На том и расстались. Пётр Алексеевич доел курицу, попил чаю и решил до обеда вздремнуть.
Проснулся он в прекрасном расположении духа. Всё-таки хороший завтрак, а потом дообеденный сон – одно из лучших лекарств от хандры. Ручкин неспешно собрался и пошёл в сторону школы, насвистывая по пути весёлую песенку.
Дошёл он быстро. Школа представляла собой, конечно же, одноэтажное здание, со стороны чистенькое и ухоженное. Над дверьми висела резная табличка «Краснобогатырская средняя школа». Журналист вошёл внутрь. Школа встретила его пустым коридором и тишиной. Он заглянул в одну дверь – пустой класс, в другую – пустой кабинет. Открытие третьей двери, наконец, увенчалось успехом. На стуле, закинув ноги на стол, сидел пожилой мужчина и курил трубку. Внешне он напоминал Альберта Эйнштейна, даже одет был по той же моде.
– Проходите, присаживайтесь, – произнёс мужчина. – Разрешите представиться – Самуил Степанович Энштен. А вы, наверное, Пётр Алексеевич? А я всё жду, когда вы меня навестите.

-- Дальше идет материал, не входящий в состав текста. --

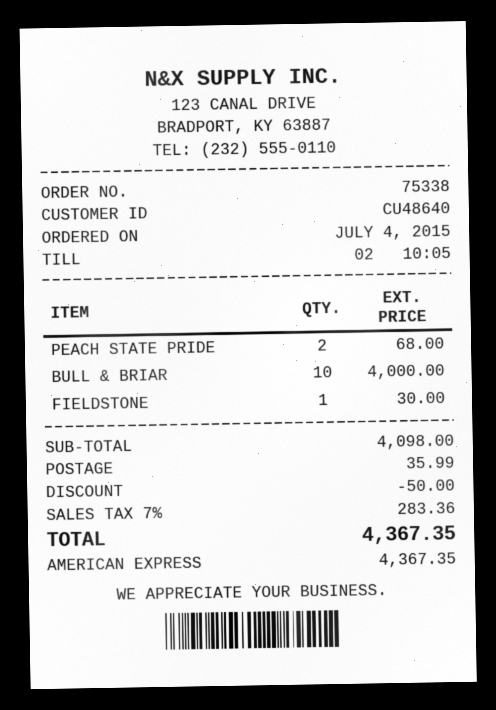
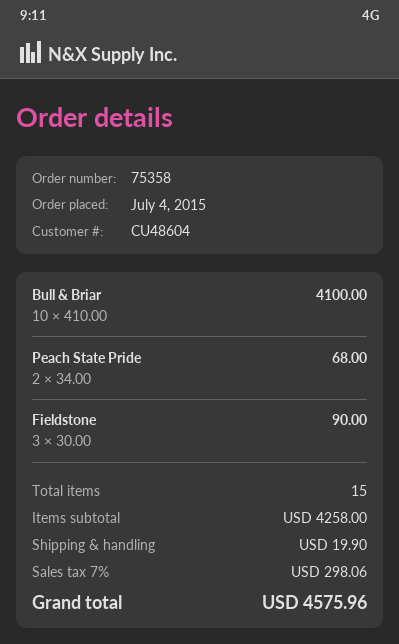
order number: 75338 -> 75358
customer number: CU48640 -> CU48604
BULL & BRIAR: 10 for 4000.00 -> 10 for 4100.00
FIELDSTONE: 1 for 30.00 -> 3 for 90.00
subtotal: 4098.00 -> 4258.00
discount: 50.00 -> none
shipping: 35.99 -> 19.90
tax: 7% = 283.36 -> 7% = 298.06
total: 4367.35 -> 4575.96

– Вот так совпадение, – подумал про себя Ручкин, но вслух сказал: – Да-да, совершенно верно. А где же все дети?
– Так каникулы, нет никого. Один я тут. Вот сижу, о вечном думаю.
– Разрешите послушать ваши мысли? – спросил журналист.
– Ну а почему бы и нет. Присаживайтесь рядом. Вот вы, наверное, спросить меня хотите, что я думаю о красной земле? А я вам так отвечу – и слава богу!
– Поясните Самуил Степанович.
– Видите ли, молодой человек, а я уже в том возрасте, когда имею право к вам так обращаться, у нас в школе всего шестнадцать учеников и всего два учителя. Я и Валерий Владимирович – физрук наш. И вот как-то раз решили нашу школу закрыть, дескать, учеников мало, учителей нет. Решили, что мы нерентабельны. Пришла бумага школу закрыть, а детишки пускай на автобусе в соседний город ездят. А тут такие дела – земля красная! И осталась наша школа, и детишки учатся, и я при деле. Так что и слава богу, Пётр Алексеевич.
– Ваша правда, Самуил Степанович, в этом контексте я даже и не думал. А всё же с точки зрения науки что думаете?
– А с точки зрения науки, – ответил учитель, – думаю, что испытывали здесь недалеко коллайдер. Сейчас модно их строить и эксперименты проводить. И вот, наверное, что-то пошло не так. А я вам ещё раз скажу, и слава богу!
– А про аномалии что думаете? – не унимался журналист.
– Признаться, сам не видел, но народ говорит. А там – бог его знает.